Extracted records
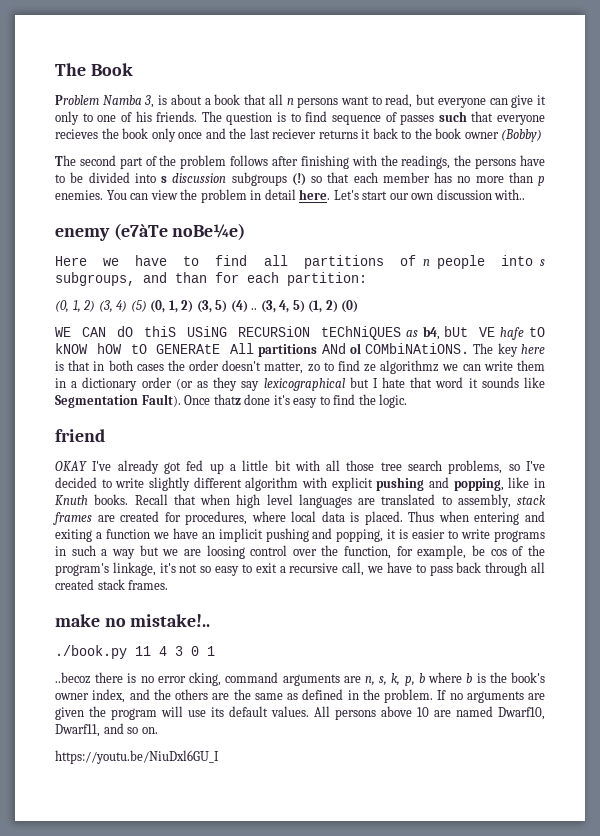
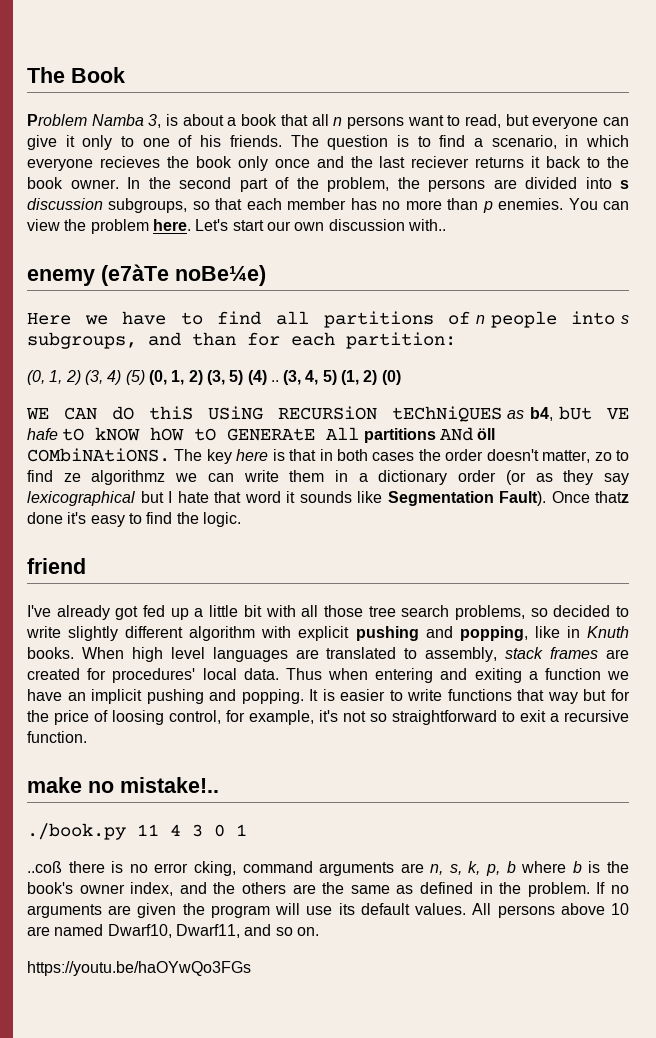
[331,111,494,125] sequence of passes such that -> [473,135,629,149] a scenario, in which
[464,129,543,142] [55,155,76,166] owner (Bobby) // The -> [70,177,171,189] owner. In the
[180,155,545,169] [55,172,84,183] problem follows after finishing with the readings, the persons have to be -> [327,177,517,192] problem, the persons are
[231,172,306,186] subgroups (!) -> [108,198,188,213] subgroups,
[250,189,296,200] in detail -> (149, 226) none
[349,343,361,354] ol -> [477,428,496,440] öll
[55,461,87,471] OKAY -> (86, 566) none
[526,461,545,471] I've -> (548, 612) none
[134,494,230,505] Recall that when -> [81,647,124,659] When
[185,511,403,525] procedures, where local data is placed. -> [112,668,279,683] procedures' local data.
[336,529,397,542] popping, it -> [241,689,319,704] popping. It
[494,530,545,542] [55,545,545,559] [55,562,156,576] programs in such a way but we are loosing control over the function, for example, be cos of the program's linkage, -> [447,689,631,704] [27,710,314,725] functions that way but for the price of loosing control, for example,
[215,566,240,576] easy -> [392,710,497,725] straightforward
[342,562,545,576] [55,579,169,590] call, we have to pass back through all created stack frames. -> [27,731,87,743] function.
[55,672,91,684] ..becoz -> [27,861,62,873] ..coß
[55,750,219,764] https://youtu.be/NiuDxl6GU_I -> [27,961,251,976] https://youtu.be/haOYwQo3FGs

[Aim of the exercise] The records above must be returned exactly, with each picture omitted.

[Problem solution]
[331,111,494,125] sequence of passes such that -> [473,135,629,149] a scenario, in which
[464,129,543,142] [55,155,76,166] owner (Bobby) // The -> [70,177,171,189] owner. In the
[180,155,545,169] [55,172,84,183] problem follows after finishing with the readings, the persons have to be -> [327,177,517,192] problem, the persons are
[231,172,306,186] subgroups (!) -> [108,198,188,213] subgroups,
[250,189,296,200] in detail -> (149, 226) none
[349,343,361,354] ol -> [477,428,496,440] öll
[55,461,87,471] OKAY -> (86, 566) none
[526,461,545,471] I've -> (548, 612) none
[134,494,230,505] Recall that when -> [81,647,124,659] When
[185,511,403,525] procedures, where local data is placed. -> [112,668,279,683] procedures' local data.
[336,529,397,542] popping, it -> [241,689,319,704] popping. It
[494,530,545,542] [55,545,545,559] [55,562,156,576] programs in such a way but we are loosing control over the function, for example, be cos of the program's linkage, -> [447,689,631,704] [27,710,314,725] functions that way but for the price of loosing control, for example,
[215,566,240,576] easy -> [392,710,497,725] straightforward
[342,562,545,576] [55,579,169,590] call, we have to pass back through all created stack frames. -> [27,731,87,743] function.
[55,672,91,684] ..becoz -> [27,861,62,873] ..coß
[55,750,219,764] https://youtu.be/NiuDxl6GU_I -> [27,961,251,976] https://youtu.be/haOYwQo3FGs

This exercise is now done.